BEGIN EXTRACTED MATERIAL

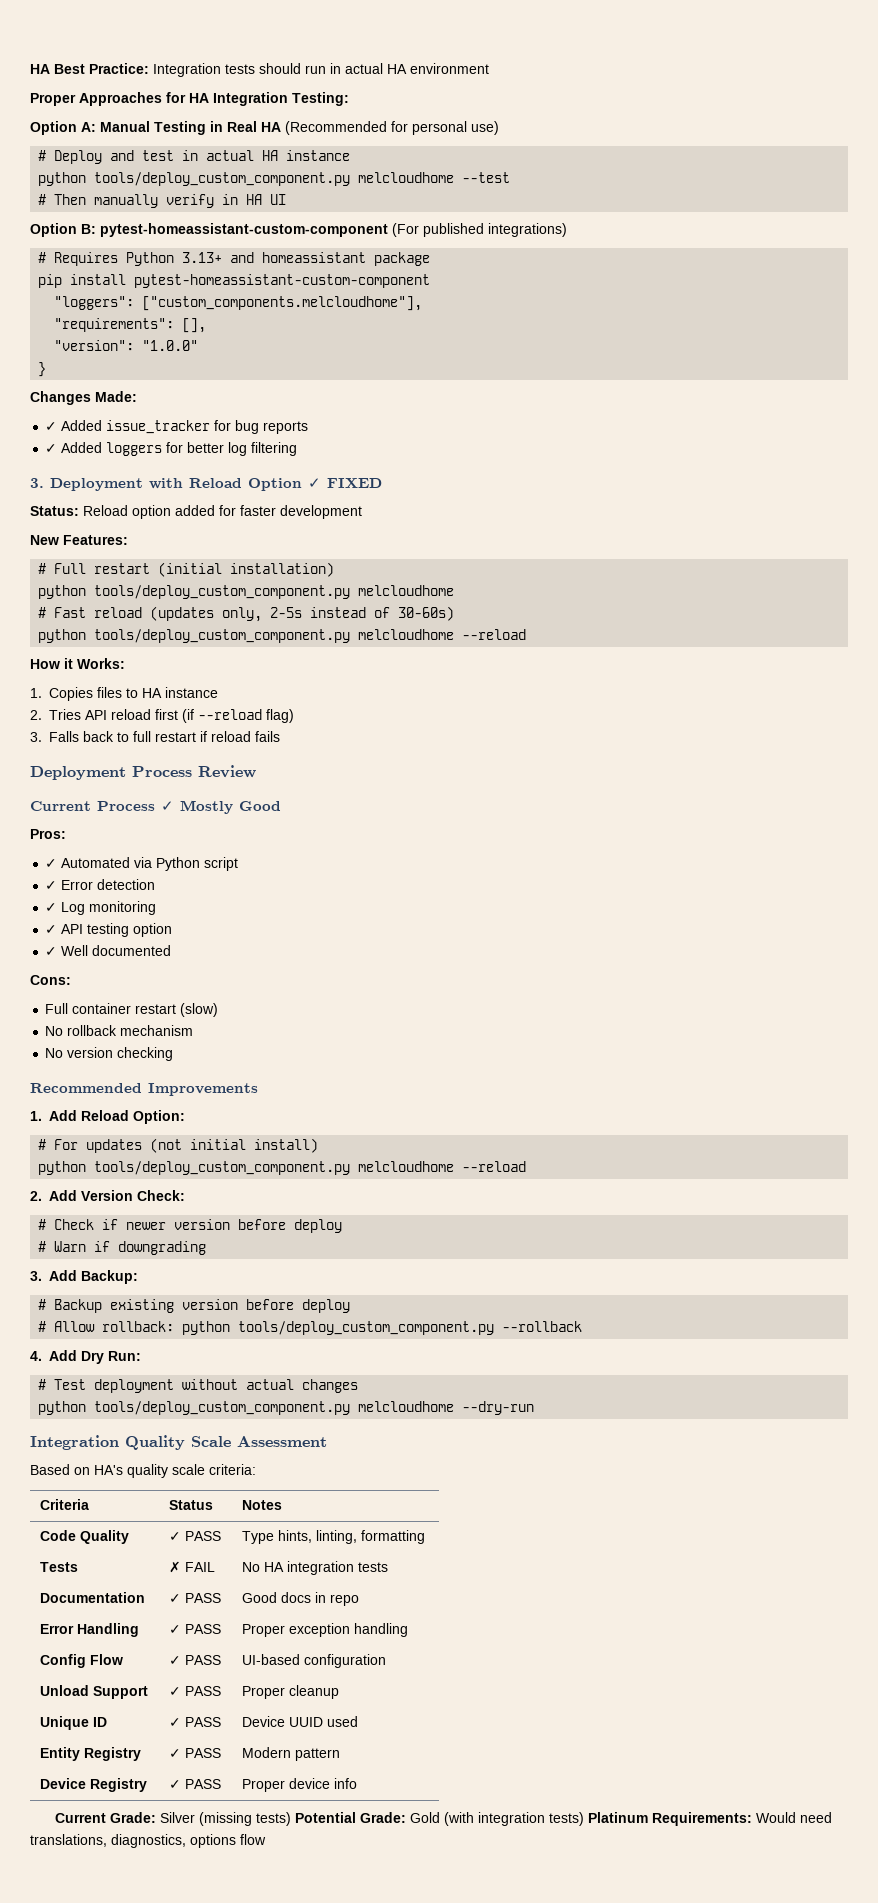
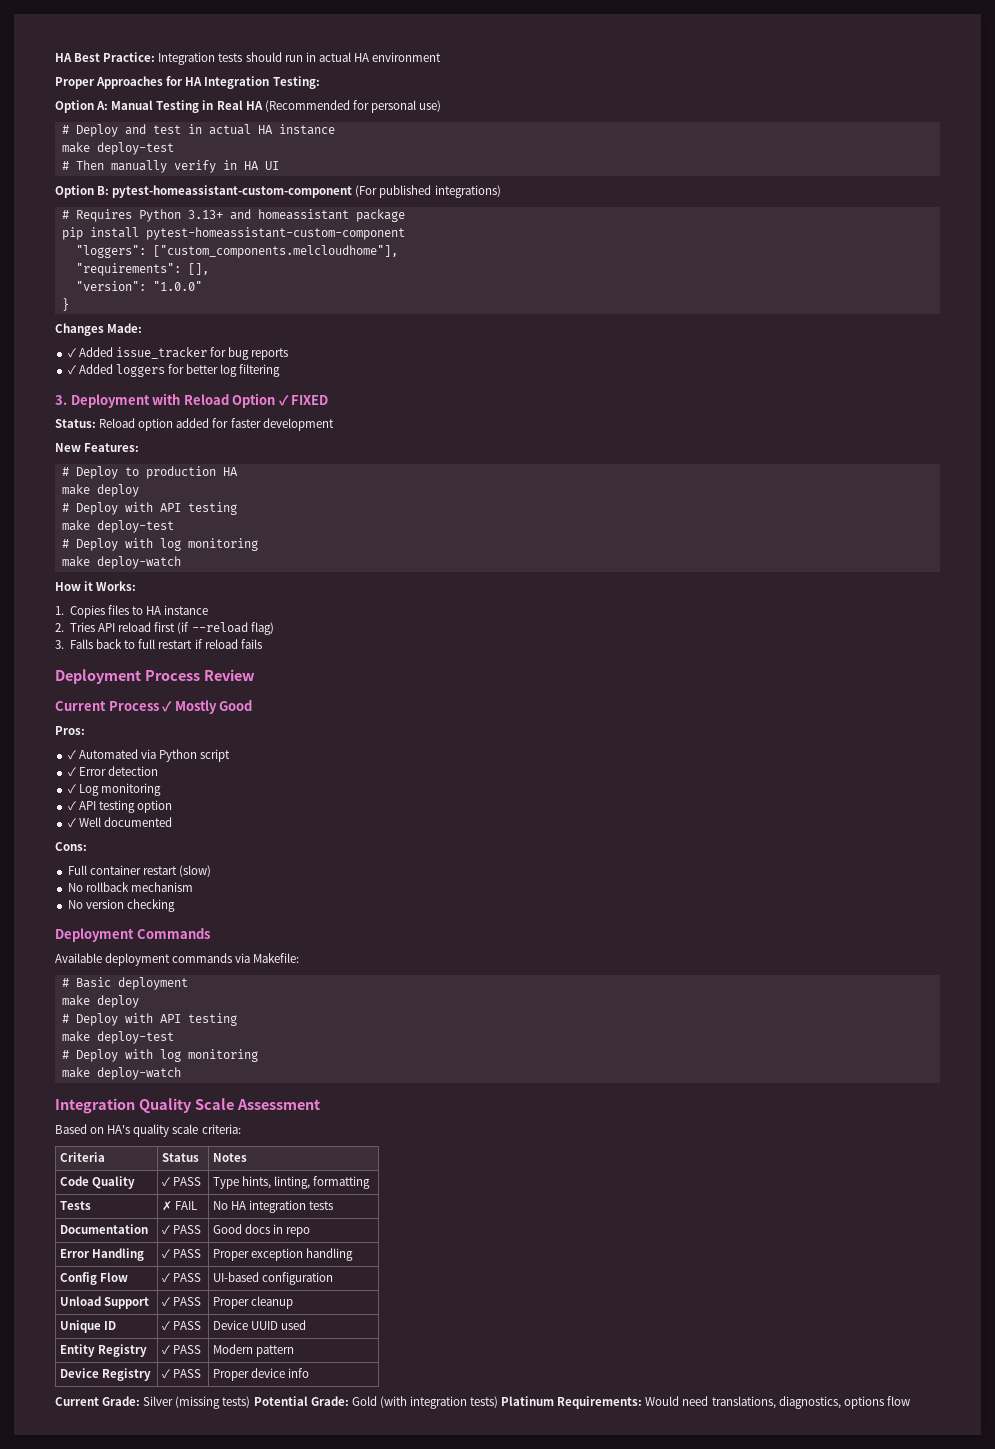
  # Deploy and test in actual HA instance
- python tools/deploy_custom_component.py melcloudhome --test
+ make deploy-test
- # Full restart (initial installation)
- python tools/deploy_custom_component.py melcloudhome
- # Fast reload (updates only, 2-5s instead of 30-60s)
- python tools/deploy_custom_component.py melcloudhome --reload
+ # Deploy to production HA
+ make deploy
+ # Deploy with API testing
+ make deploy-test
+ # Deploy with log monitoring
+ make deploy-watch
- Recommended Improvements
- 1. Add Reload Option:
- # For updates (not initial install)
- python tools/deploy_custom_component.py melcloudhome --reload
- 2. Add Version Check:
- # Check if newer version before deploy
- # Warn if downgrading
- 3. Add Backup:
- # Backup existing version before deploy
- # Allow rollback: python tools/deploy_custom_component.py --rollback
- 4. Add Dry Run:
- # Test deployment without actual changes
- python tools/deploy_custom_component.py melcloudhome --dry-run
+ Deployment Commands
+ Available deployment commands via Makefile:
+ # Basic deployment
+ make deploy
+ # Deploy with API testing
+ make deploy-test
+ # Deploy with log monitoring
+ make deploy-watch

END EXTRACTED MATERIAL

Beginning at the line that contains "- # Fast reload", reproduce every line down to the last line of the entries above, exactly and only those.

SOLVED EXERCISE:
- # Fast reload (updates only, 2-5s instead of 30-60s)
- python tools/deploy_custom_component.py melcloudhome --reload
+ # Deploy to production HA
+ make deploy
+ # Deploy with API testing
+ make deploy-test
+ # Deploy with log monitoring
+ make deploy-watch
- Recommended Improvements
- 1. Add Reload Option:
- # For updates (not initial install)
- python tools/deploy_custom_component.py melcloudhome --reload
- 2. Add Version Check:
- # Check if newer version before deploy
- # Warn if downgrading
- 3. Add Backup:
- # Backup existing version before deploy
- # Allow rollback: python tools/deploy_custom_component.py --rollback
- 4. Add Dry Run:
- # Test deployment without actual changes
- python tools/deploy_custom_component.py melcloudhome --dry-run
+ Deployment Commands
+ Available deployment commands via Makefile:
+ # Basic deployment
+ make deploy
+ # Deploy with API testing
+ make deploy-test
+ # Deploy with log monitoring
+ make deploy-watch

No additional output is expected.